If the leadership debates were supermarkets – which they're not – ITV's would be Tesco, Sky's would be Morrisons, and the BBC's offering would be Waitrose. The ITV debate felt like a 1990s gameshow whose rules required Alastair Stewart to bellow "Mr Clegg!", "Mr Brown!" or "Mr Cameron!" every thirty seconds; the Sky studio was a poky black cave cluttered with discarded British Airways tail fins and dwarfed by an immense Sky logo. With its mix of cavernous space and high-tech backdrops, the BBC debate resembled a cross between Songs of Praise and current Saturday night talent-show splurge Over the Rainbow: I half expected the loser to hand his shoes to Dimbleby at the end before jetting off into the sky on a rocket-powered podium.
The chief topic was the economy, a subject upon which I have such a poor grasp that from my ignorant perspective all three men may as well have been debating the best way to kidnap a space wraith. Cameron proposed 'efficiency savings' which seemed to boil down to a war on unnecessary leaflets; Brown boomed that this would shrink the economy by £6bn and risk a double-dip recession. Clegg didn't care what happened as long as it was fair. He proposed some kind of cross-party economic fairness committee which, as secret fellowships go, sounds about as much fun as a cardboard-licking party.

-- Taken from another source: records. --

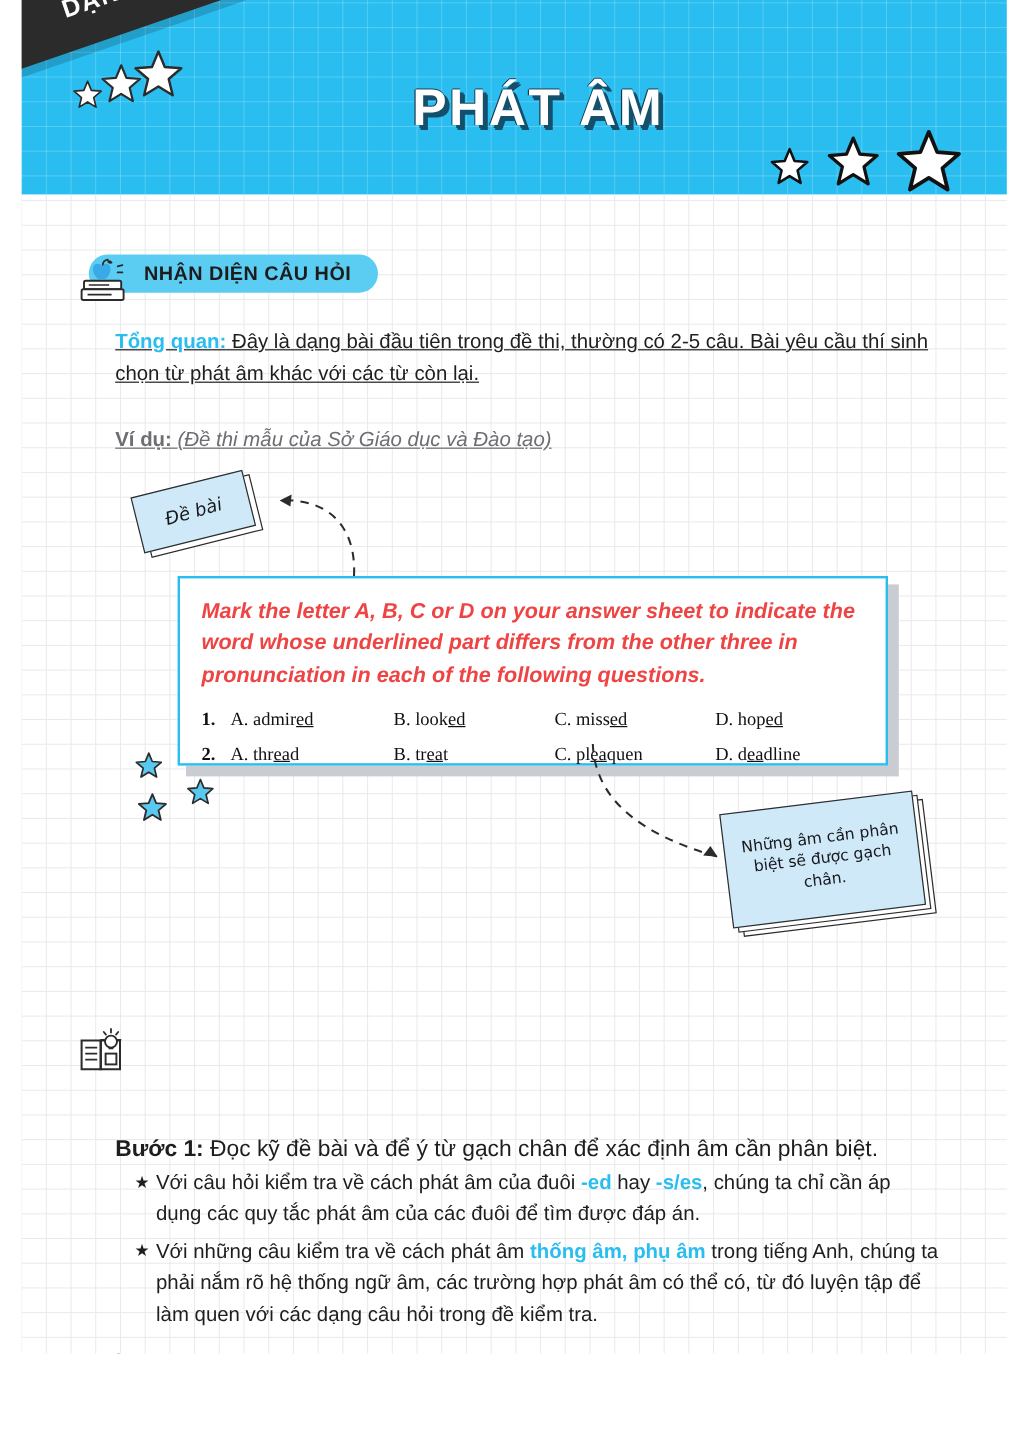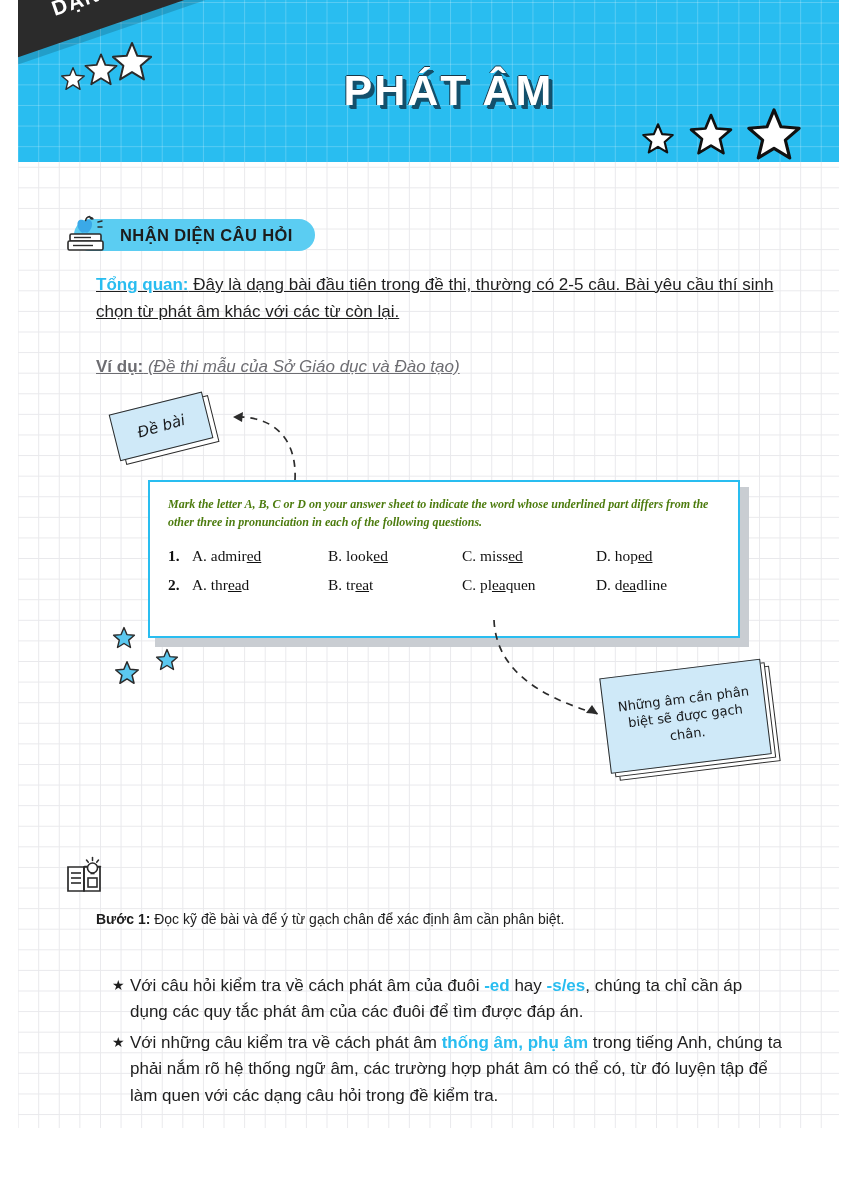--- a/index.html
+++ b/index.html
@@ -102,21 +102,21 @@
        4px 4px 0 #14506b,
       -1px 0    0 #17384a,
        0   -1px 0 #17384a;
     font-family: "Liberation Sans", sans-serif;
   }
 
   
   .section-head {
     position:absolute;
     display:flex;
-    align-items:center;
+    align-items:flex-start;
   }
   .section-head .pill {
     background: #5bcdf2;
     border-radius: 999px;
     height: 32px;
     display:flex;
     align-items:center;
     padding: 0 22px 0 46px;
     margin-left: -34px;
   }
@@ -195,26 +195,26 @@
   #qbox {
     position:absolute;
     left: 148px; top: 480px;
     width: 592px; height: 158px;
     background: #ffffff;
     border: 2px solid #29bdf0;
     box-sizing: border-box;
     padding: 14px 18px 10px 18px;
   }
   #qbox .q-instr {
-    font-family: Liberation Serif, serif;
+    font-family: Liberation Sans, sans-serif;
     font-style: italic;
     font-weight: 700;
-    font-size: 12px;
+    font-size: 18px;
     line-height: 1.47;
-    color: #4d7c0f;
+    color: #ef4444;
   }
   .q-row {
     display:flex;
     font-family: "Liberation Serif", serif;
     font-size: 15.4px;
     color: #111;
     margin-top: 11px;
   }
   .q-row .q-num { width: 24px; font-weight: 700; flex:0 0 24px; }
   .q-row .q-opt { flex: 0 0 134px; white-space: nowrap; }
@@ -240,21 +240,21 @@
   #note .note-text {
     font-family: "DejaVu Sans", sans-serif;
     font-size: 13px;
     line-height: 1.35;
     color:#17181a;
     text-align:center;
     padding: 0 6px;
   }
 
   
-  .step { position:absolute; font-size: 14px; color:#1e1e1e; }
+  .step { position:absolute; font-size: 19px; color:#1e1e1e;margin-top:36px; }
   .bullet-item {
     position:absolute;
     display:flex;
     font-size: 17px;
     line-height: 1.55;
     color:#1e1e1e;
   }
   .bullet-item .star-g {
     flex: 0 0 18px;
     font-size: 14px;

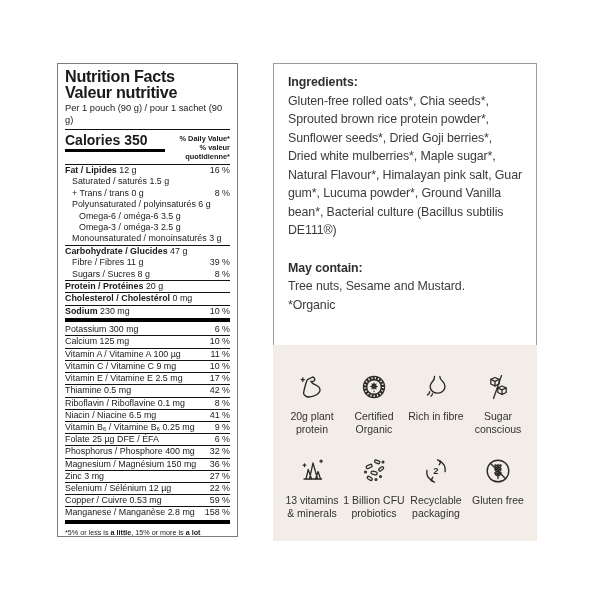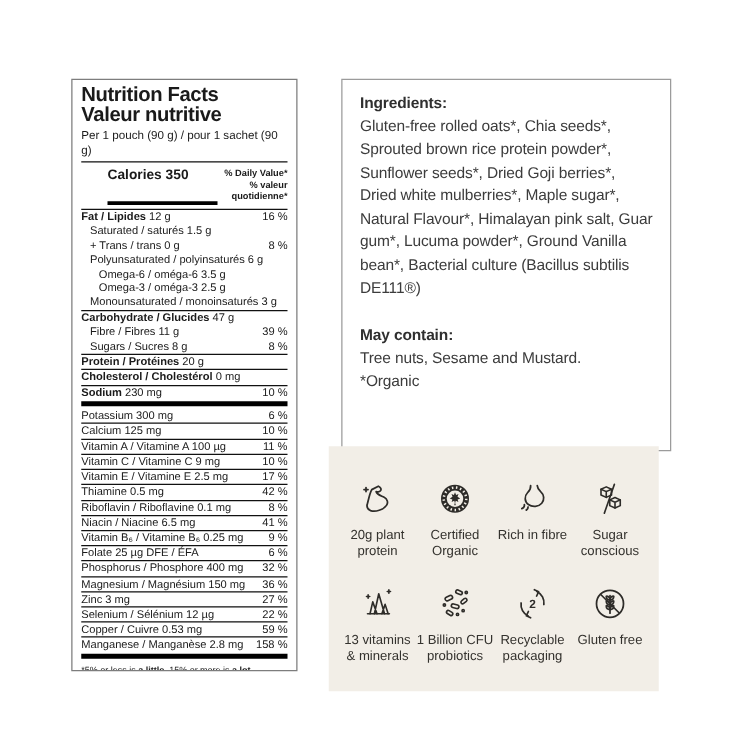--- a/index.html
+++ b/index.html
@@ -6,21 +6,21 @@
   body{width:600px;height:600px;font-family:"Liberation Sans","DejaVu Sans",sans-serif;color:#1a1a1a;}
   .canvas{position:relative;width:600px;height:600px;background:#fff;overflow:hidden;}
 
   
   .nf{position:absolute;left:57px;top:63px;width:181px;height:474px;border:1px solid #7d7d7d;
       box-sizing:border-box;background:#fff;padding:5px 7px 4px;overflow:hidden;}
   .nf-title{font-weight:bold;font-size:16.2px;line-height:15.5px;letter-spacing:-.3px;}
   .nf-serving{font-size:9.3px;line-height:12px;margin:2px 0 3px;}
   .hl{border-top:1px solid #111;height:0;}
   .cal-row{display:flex;justify-content:space-between;align-items:flex-start;padding:3px 0 3px;}
-  .cal{font-size:11px;line-height:14px;font-weight:bold;width:120px;border-bottom:3px solid #000;padding-bottom:14px;margin-left:21px;}
+  .cal{font-size:14px;line-height:14px;font-weight:bold;width:120px;border-bottom:3px solid #000;padding-bottom:2px;}
   .dvh{text-align:right;font-size:7.4px;line-height:9px;font-weight:bold;padding-top:1px;}
   .r{display:flex;justify-content:space-between;font-size:8.9px;line-height:11.4px;}
   .r .nm{white-space:nowrap;}
   .r .dv{white-space:nowrap;}
   .ind1{padding-left:7px;}
   .ind2{padding-left:14px;}
   .sat{align-items:flex-end;}
   .bar{height:4px;background:#000;margin:1px 0 2px;}
   .micro .r{border-top:1px solid #111;line-height:11.2px;}
   .micro .r:first-child{border-top:0;}
@@ -29,21 +29,21 @@
   
   .ing{position:absolute;left:273px;top:63px;width:264px;height:298px;border:1px solid #9b9b9b;
        box-sizing:border-box;background:#fff;padding:9px 14px;color:#3c3c3c;
        font-size:12.4px;line-height:18.5px;letter-spacing:-.1px;overflow:hidden;}
   .ing-h{font-weight:bold;color:#2f2f2f;}
   .ing p{margin:0;}
   .mc{margin-top:19px;}
   .org{margin-top:22px;}
 
   
-  .panel{position:absolute;left:263px;top:345px;width:264px;height:196px;background:#f2eee7;box-sizing:border-box;margin-top:12px;}
+  .panel{position:absolute;left:273px;top:345px;width:264px;height:196px;background:#f2eee7;box-sizing:border-box;}
   .grid{display:grid;grid-template-columns:repeat(4,1fr);padding:26px 8px 0;row-gap:20px;}
   .badge{display:flex;flex-direction:column;align-items:center;text-align:center;
          font-size:10.5px;line-height:12.5px;color:#34322e;}
   .badge .bi{display:block;width:32px;height:32px;margin-bottom:7px;}
   .badge svg{width:32px;height:32px;display:block;}
 </style>
 </head>
 <body>
 
 <div class="canvas">

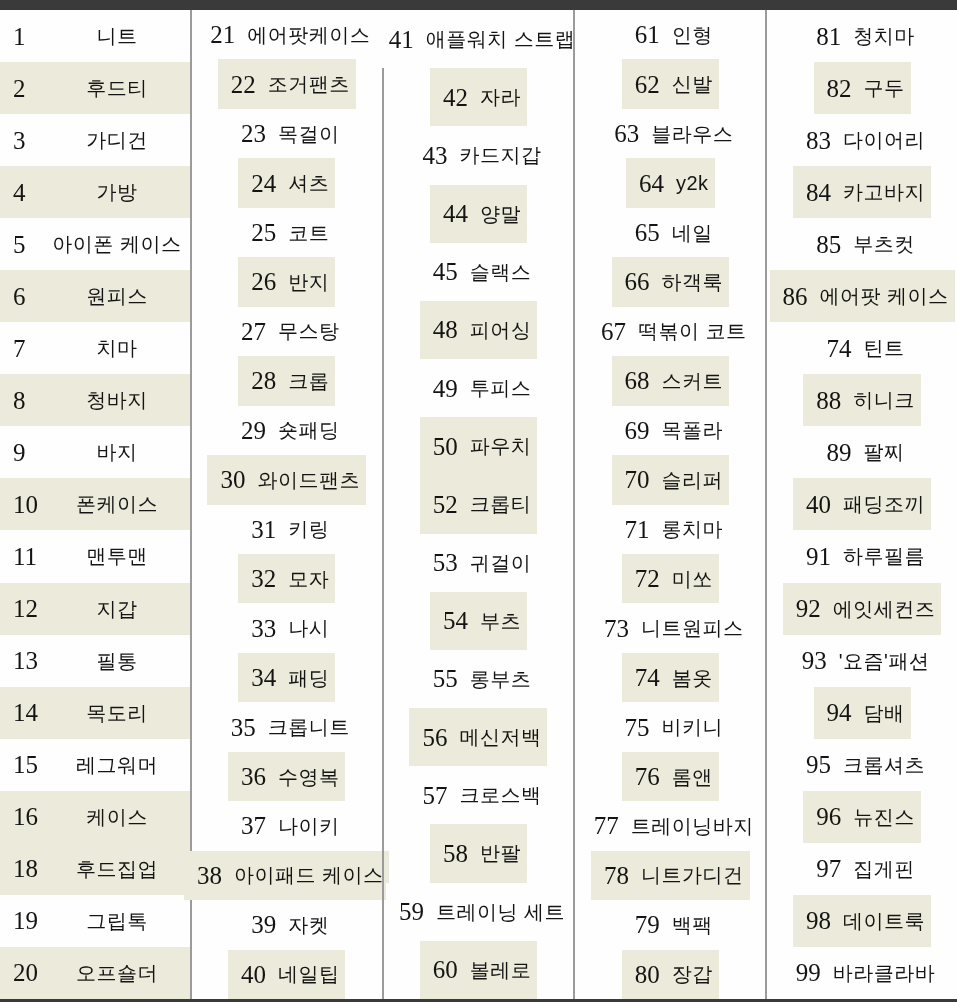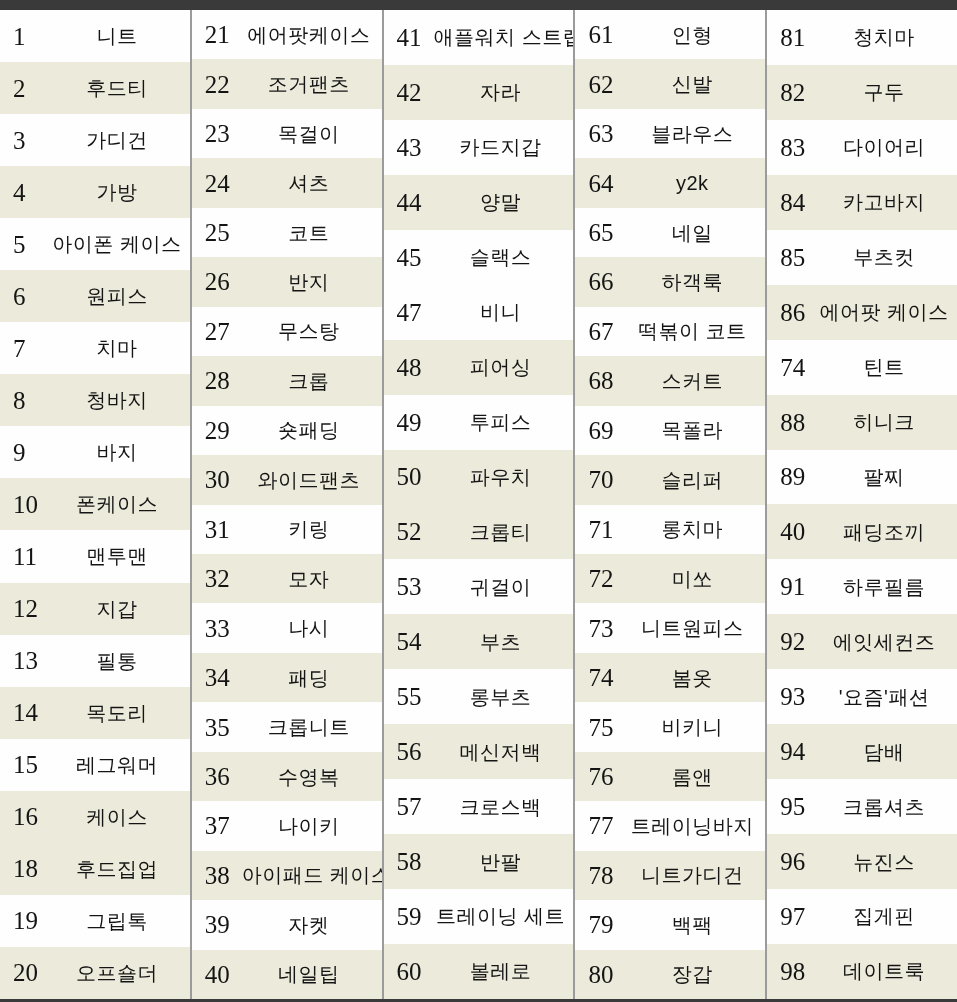--- a/index.html
+++ b/index.html
@@ -9,21 +9,21 @@
     --divider:#9b9b9b;
     --text:#141414;
   }
   *{box-sizing:border-box;}
   body{margin:0;background:#fff;}
   .page{width:957px;height:1002px;display:flex;flex-direction:column;background:var(--white);overflow:hidden;}
   .topbar{height:10px;background:var(--bar);flex:0 0 auto;}
   .bottombar{height:3px;background:var(--bar);flex:0 0 auto;}
   .columns{flex:1 1 auto;display:flex;min-height:0;}
   .col{flex:1 1 0;display:flex;flex-direction:column;min-width:0;}
-  .col + .col{border-left:2px solid var(--divider);}
+  .col + .col{border-left:2px solid var(--divider);align-items:center;}
   .row{flex:1 1 0;display:flex;align-items:center;background:var(--white);}
   .row.alt{background:var(--beige);}
   .rank{
     flex:0 0 50px;
     padding-left:13px;
     font-family:"Liberation Serif", serif;
     font-size:25px;
     line-height:1;
     color:var(--text);
     white-space:nowrap;
@@ -220,24 +220,20 @@
           <span class="label">카드지갑</span>
         </div>
         <div class="row alt">
           <span class="rank">44</span>
           <span class="label">양말</span>
         </div>
         <div class="row">
           <span class="rank">45</span>
           <span class="label">슬랙스</span>
         </div>
-        <div class="row">
-          <span class="rank">47</span>
-          <span class="label">비니</span>
-        </div>
         <div class="row alt">
           <span class="rank">48</span>
           <span class="label">피어싱</span>
         </div>
         <div class="row">
           <span class="rank">49</span>
           <span class="label">투피스</span>
         </div>
         <div class="row alt">
           <span class="rank">50</span>
@@ -427,17 +423,21 @@
           <span class="rank">96</span>
           <span class="label">뉴진스</span>
         </div>
         <div class="row">
           <span class="rank">97</span>
           <span class="label">집게핀</span>
         </div>
         <div class="row alt">
           <span class="rank">98</span>
           <span class="label">데이트룩</span>
+        </div>
+        <div class="row">
+          <span class="rank">99</span>
+          <span class="label">바라클라바</span>
         </div>
       </div>
     </div>
   <div class="bottombar"></div>
 </div>
 
 </body></html>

Clegg was big on fairness generally. Fairness and difference. He used so many distancing tactics – references to "these two", phrases like "there they go again", constant calls to "get beyond political point-scoring" – he may as well have thrown in a "hark at these arseholes" at the end for good measure. It's a tactic that largely works: he sometimes came across as a slightly exasperated translator sadly explaining to his fellow earthmen in the audience that these two visiting Gallifreyan dignitaries were well-meaning but essentially wrong.
Brown's ears are amazing. I think they're made out of sausages. And he still can't smile properly, which is hardly surprisinggiven his ongoing luck allergy. Following the overblown 'bigotgate' media piss-fight, which saw him force-fed fistfuls of shame, it was vaguely impressive to see him standing at a podium instead of screaming on a ledge. Just as Cameron likes to shoehorn the "change" meme into every sentence (or rather did, before Cleggmania flared up), so Brown mentioned "the same old Conservative Party" so many times he began to sound like a novelty anti-Tory talking keyring.
According to some polls, Cameron won, or at the very least tied with Clegg. Which is odd, because to my biased eyes, he looked hilariously worried whenever the others were talking. He often wore a face like the Fat Controller trying to wee through a Hula Hoop without splashing the sides, in fact. Perhaps that's just the expression he pulls when he's concentrating, in which case it's fair to say he'd be the first prime minister in history who could look inadvertently funny while pushing the nuclear button.